Wherever pictures appear in the listing below, leave them out, and copy exactly, and only, everything from the line with "bold -> none" down to the line with "html: <div> <div>System".

> **Dataset entries**
··········

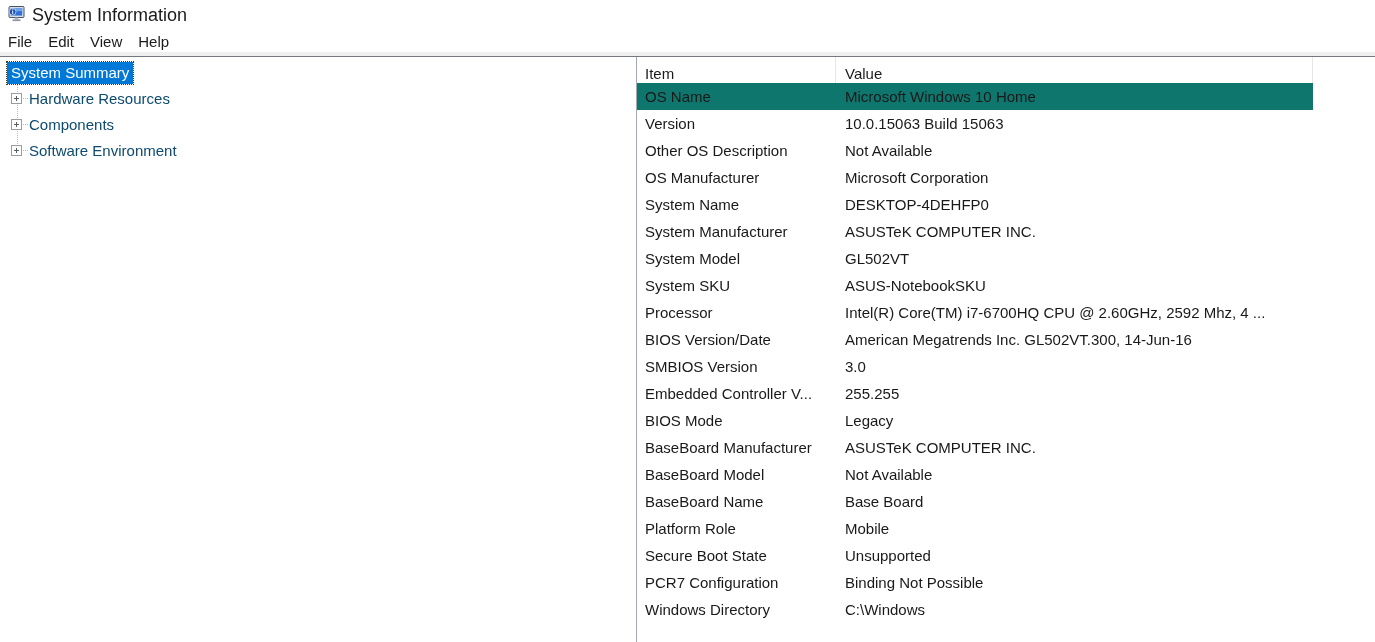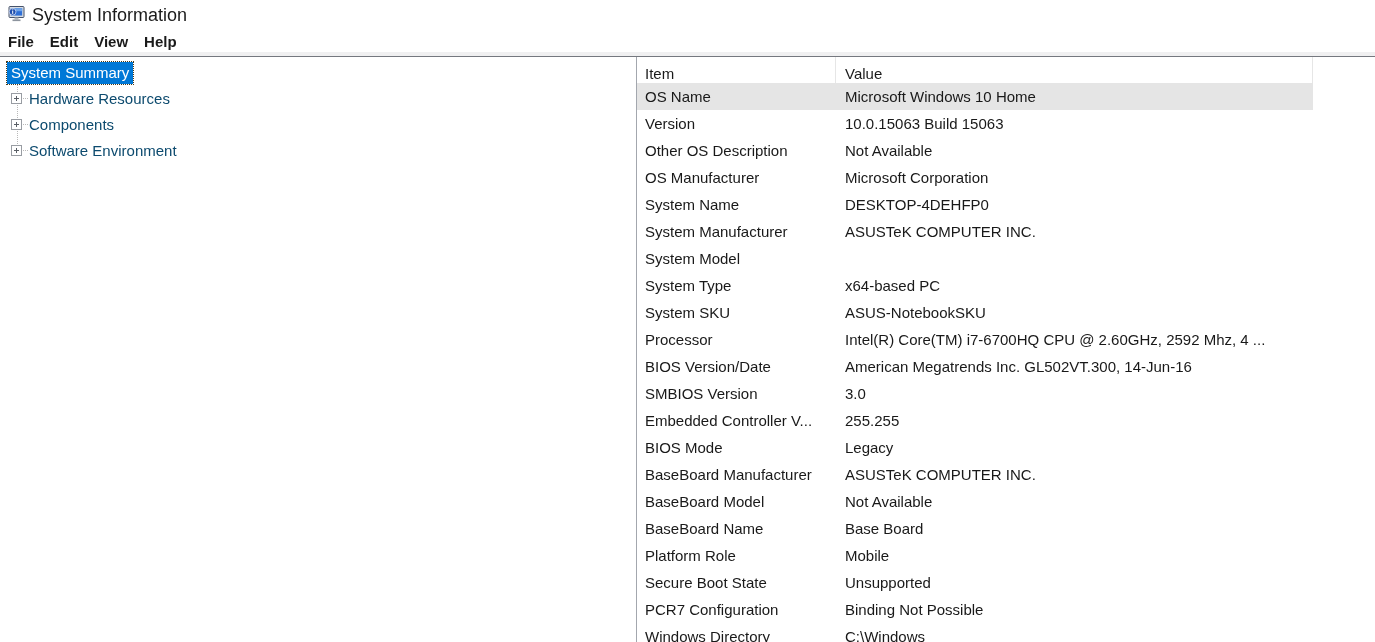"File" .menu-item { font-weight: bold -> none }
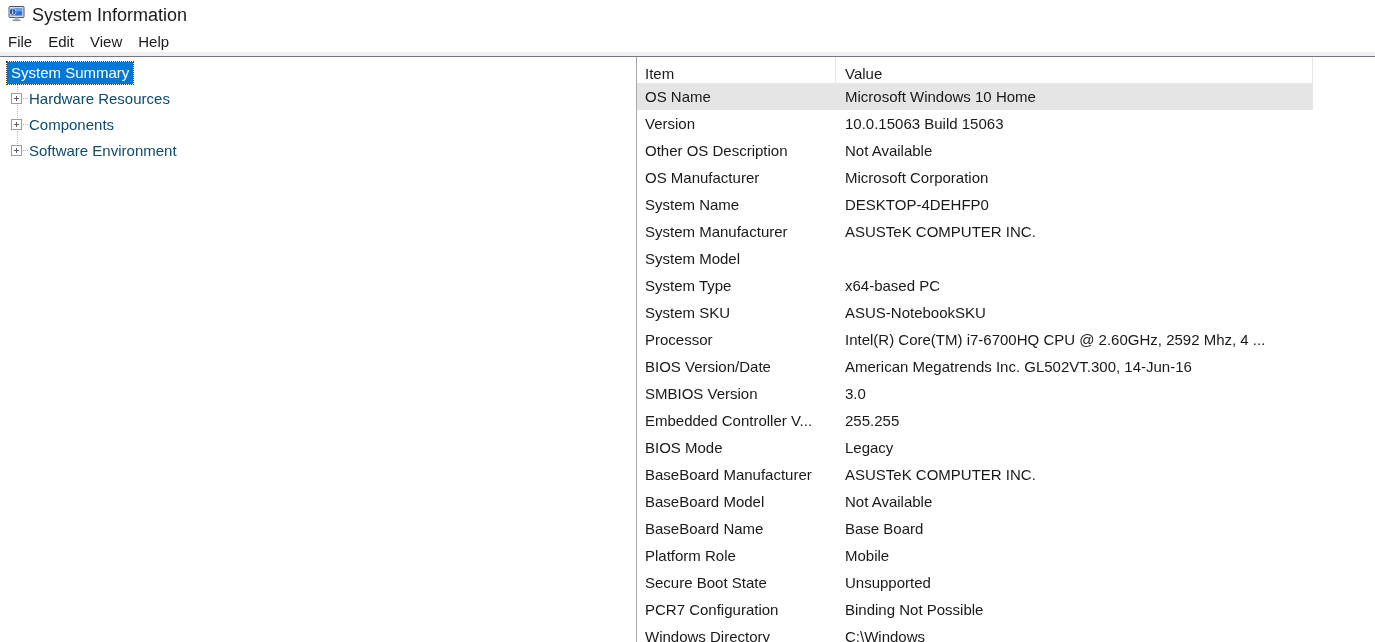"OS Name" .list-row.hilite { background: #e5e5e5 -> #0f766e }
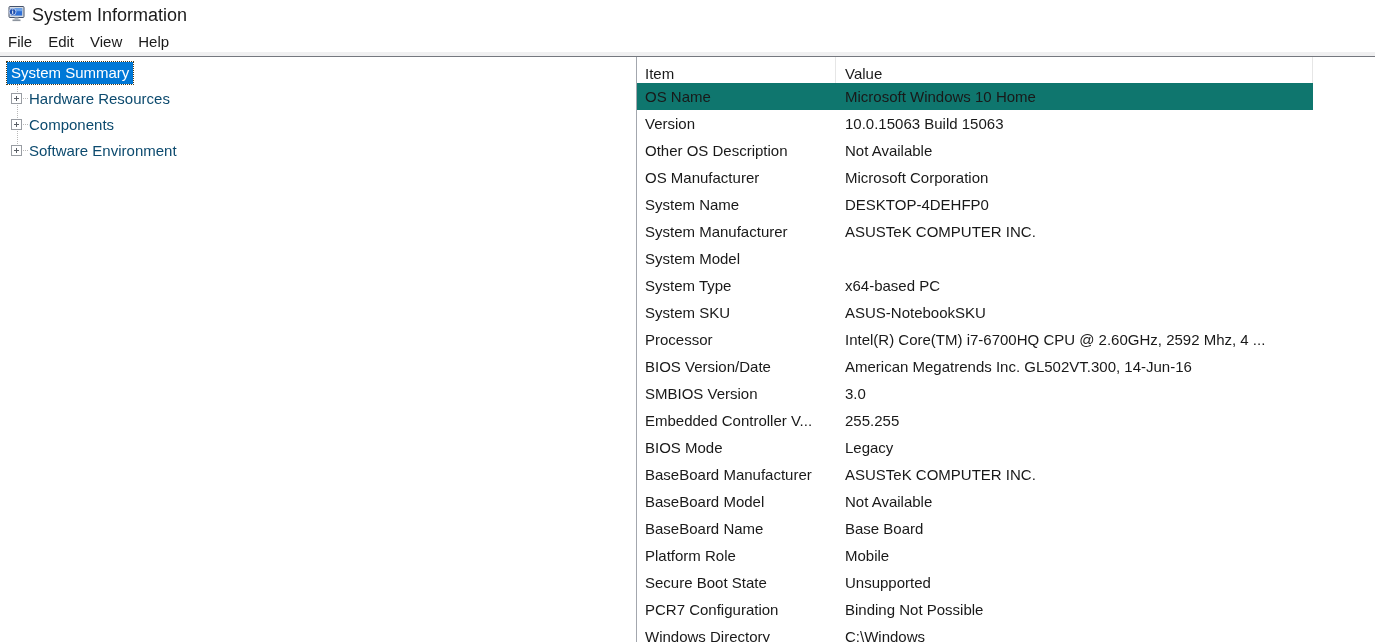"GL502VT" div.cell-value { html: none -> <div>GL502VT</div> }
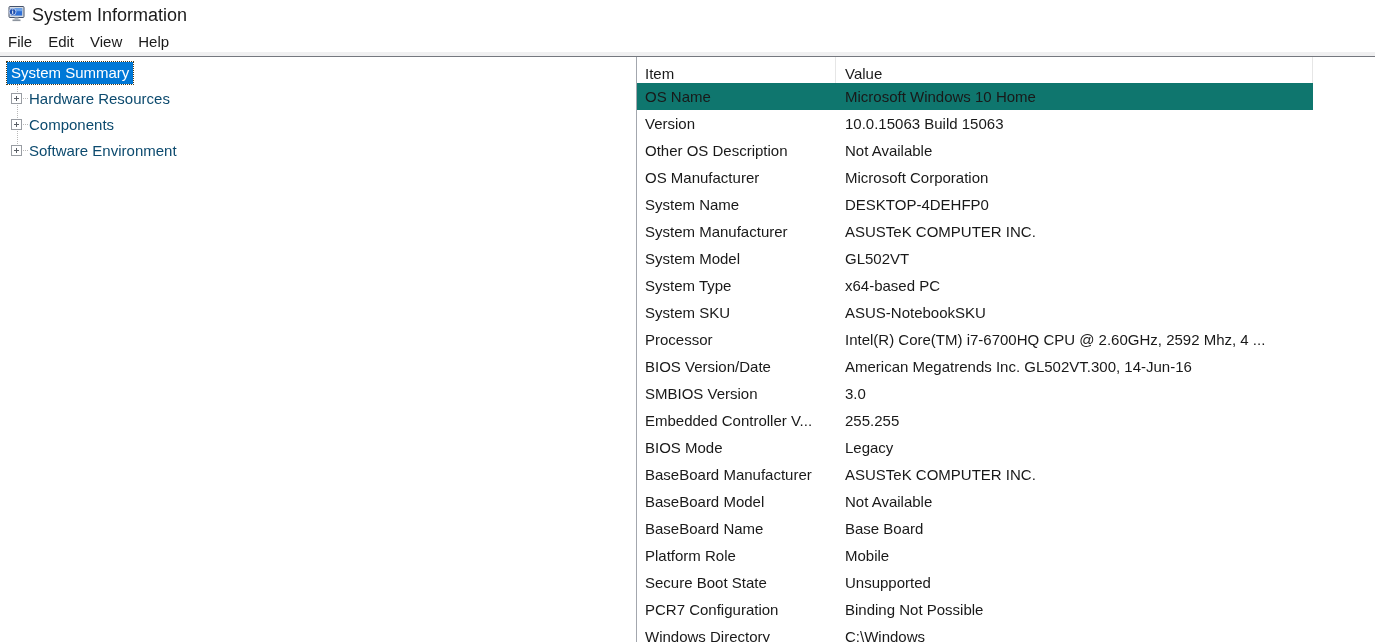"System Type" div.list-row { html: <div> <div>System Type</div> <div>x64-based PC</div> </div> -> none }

··········

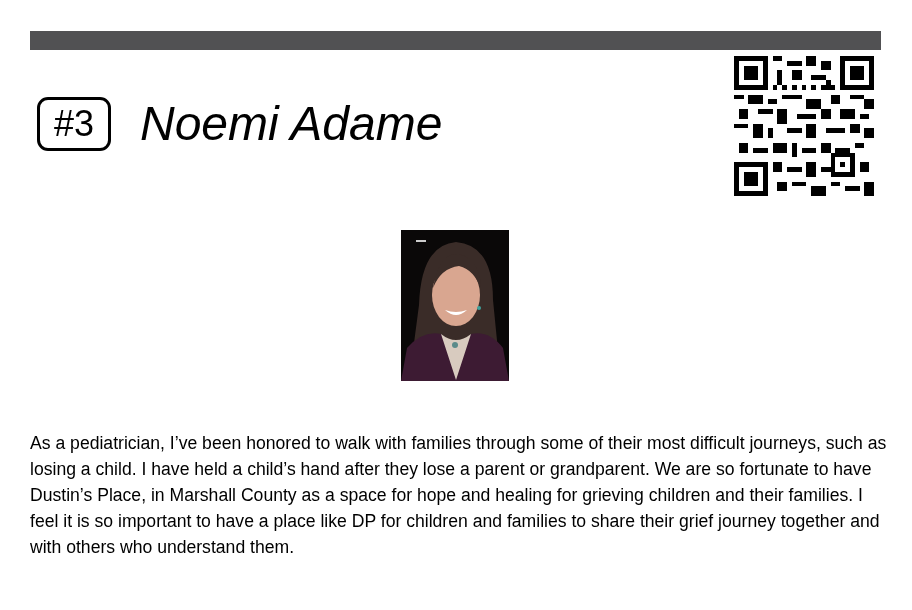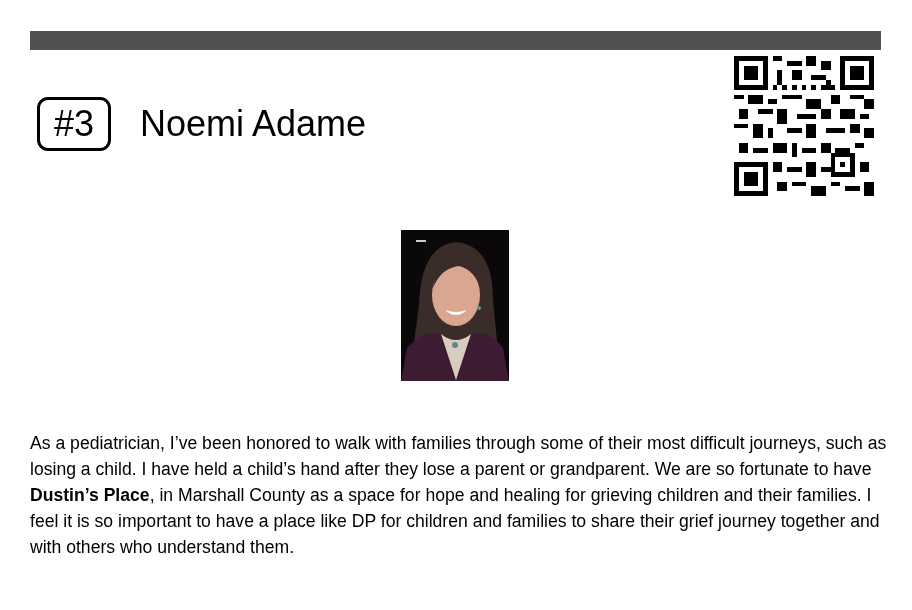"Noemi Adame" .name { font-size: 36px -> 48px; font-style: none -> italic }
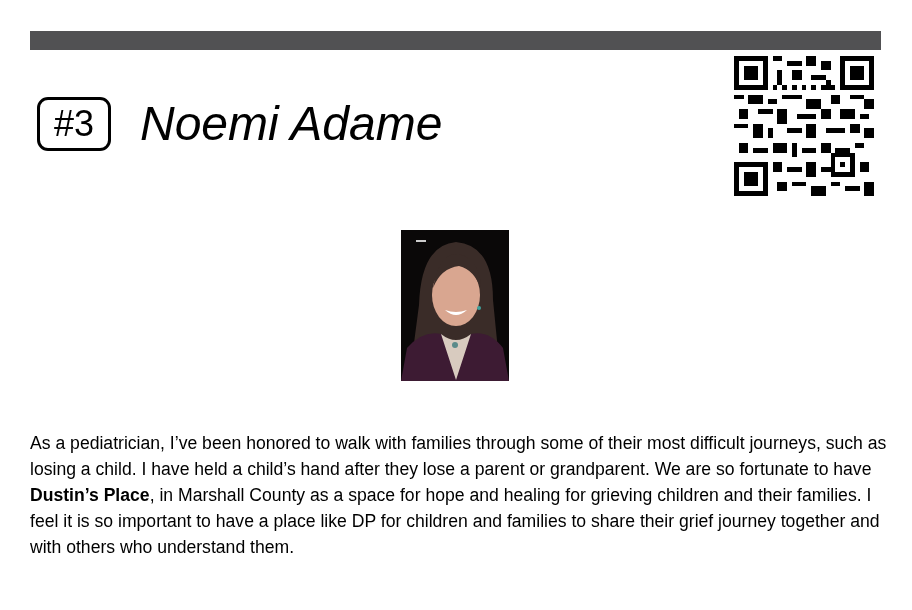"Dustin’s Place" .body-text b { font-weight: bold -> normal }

··········

> **Solution for this problem**
"File" .menu-item { font-weight: bold -> none }
"OS Name" .list-row.hilite { background: #e5e5e5 -> #0f766e }
"GL502VT" div.cell-value { html: none -> <div>GL502VT</div> }
"System Type" div.list-row { html: <div> <div>System Type</div> <div>x64-based PC</div> </div> -> none }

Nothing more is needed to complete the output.